O sistema de proteção contra cheias de Porto Alegre deu um passo definitivo para tentar evitar cenários como o da histórica enchente de 2024.
O Dmae (Departamento Municipal de Água e Esgotos) concluiu as obras de fechamento definitivo da comporta 9, localizada na avenida Castelo Branco. Segundo a Prefeitura de Porto Alegre, com essa última intervenção, a capital gaúcha consolida uma redução de 70% na extensão das aberturas nos diques da área central.
Para se ter uma ideia da mudança, em 2024 essas passagens somavam 150 metros de extensão. Hoje, o espaço aberto foi reduzido para apenas 45 metros.
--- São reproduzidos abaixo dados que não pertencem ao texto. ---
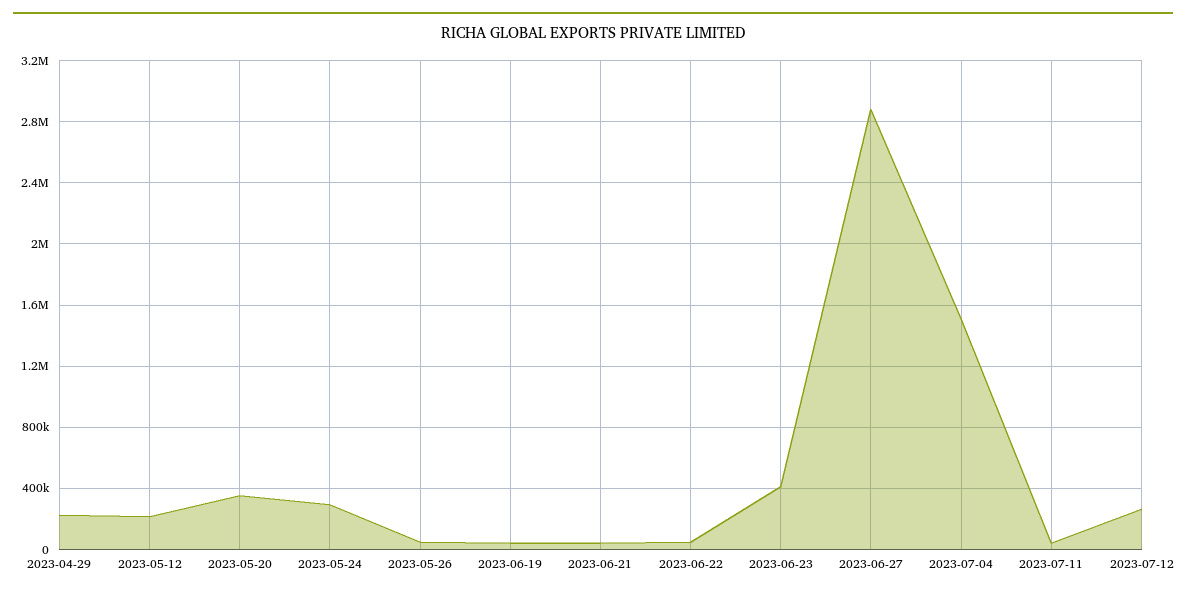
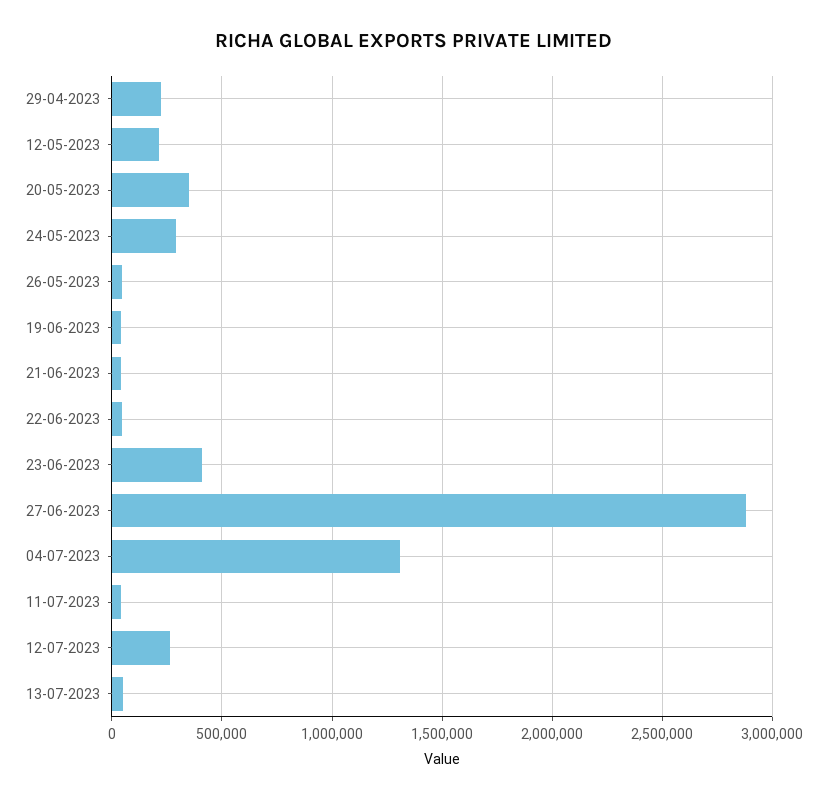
2023-07-04: 1500000 -> 1300000
13-07-2023: none -> 50000

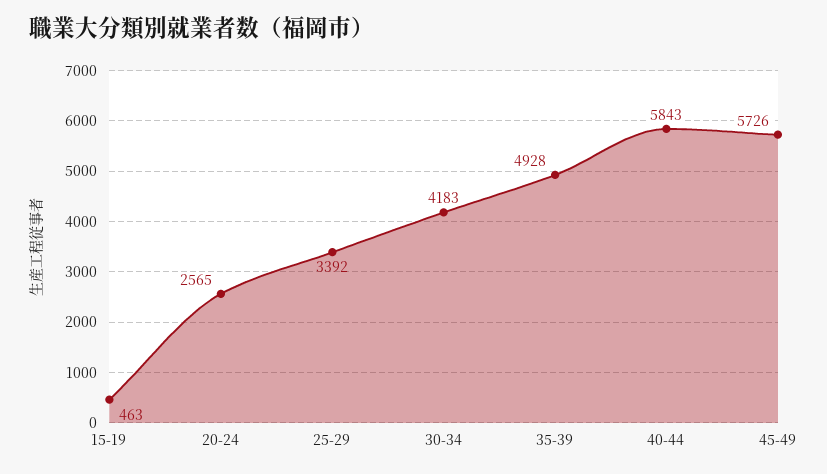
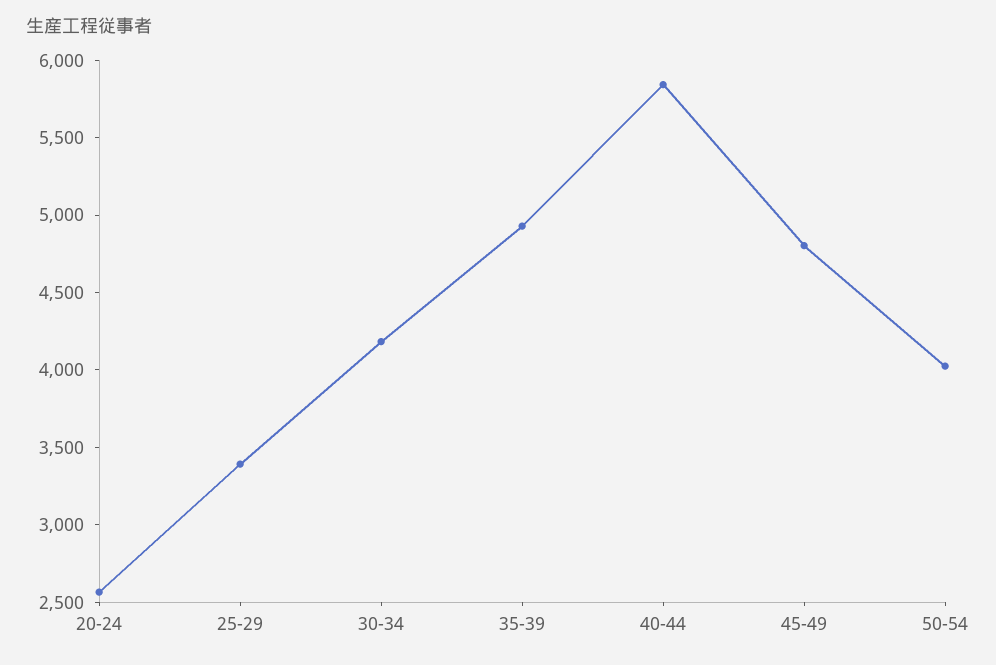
15-19: 463 -> none
45-49: 5726 -> 4800
50-54: none -> 4000

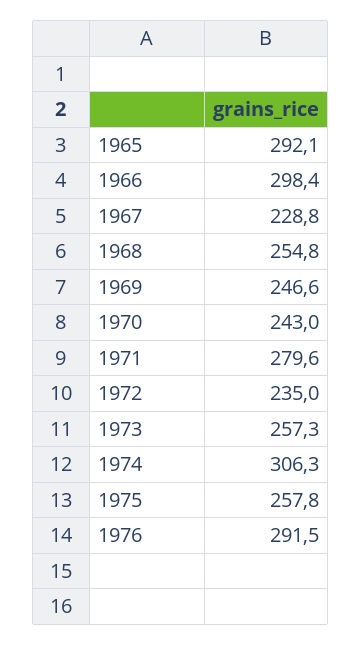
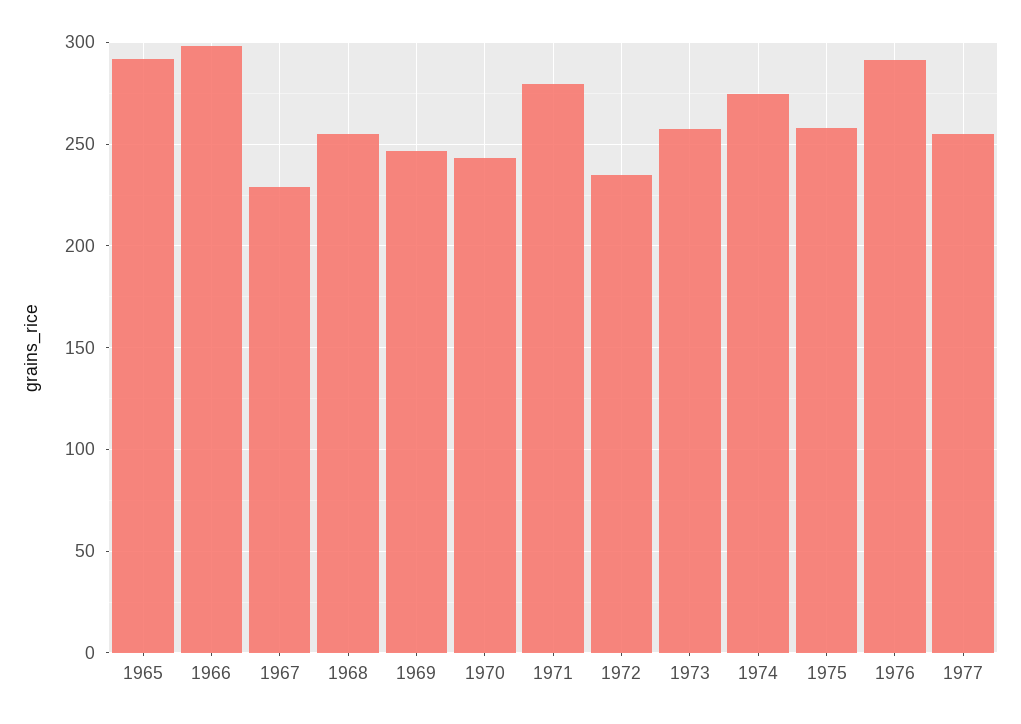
1974: 306.3 -> 275
1977: none -> 255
“Transformamos um sistema concebido décadas atrás em uma estrutura mais moderna, resiliente e compatível com os desafios climáticos atuais. O fechamento definitivo das comportas dá muito mais segurança à população”, afirmou o diretor-presidente do Dmae, Vicente Perrone.
De acordo com o diretor, as antigas barreiras móveis foram substituídas por estruturas permanentes de concreto armado com sustentação subterrânea.
Comportas extintas
Ao todo, oito comportas que antes eram consideradas pontos críticos de vulnerabilidade foram totalmente extintas pela Prefeitura de Porto Alegre. São elas:
- Comportas eliminadas: 3, 5, 7, 8, 9, 10, 13 e 14.
- O ponto crítico: A comporta 14 foi apontada como o principal ponto de entrada de água na área central de Porto Alegre durante a enchente de 2024.
Originalmente, essas comportas haviam sido criadas para facilitar o fluxo de veículos e o acesso ao porto da cidade, mas perderam a utilidade logística ao longo das últimas décadas, transformando-se em um risco desnecessário durante as cheias.
O que acontece com as comportas restantes?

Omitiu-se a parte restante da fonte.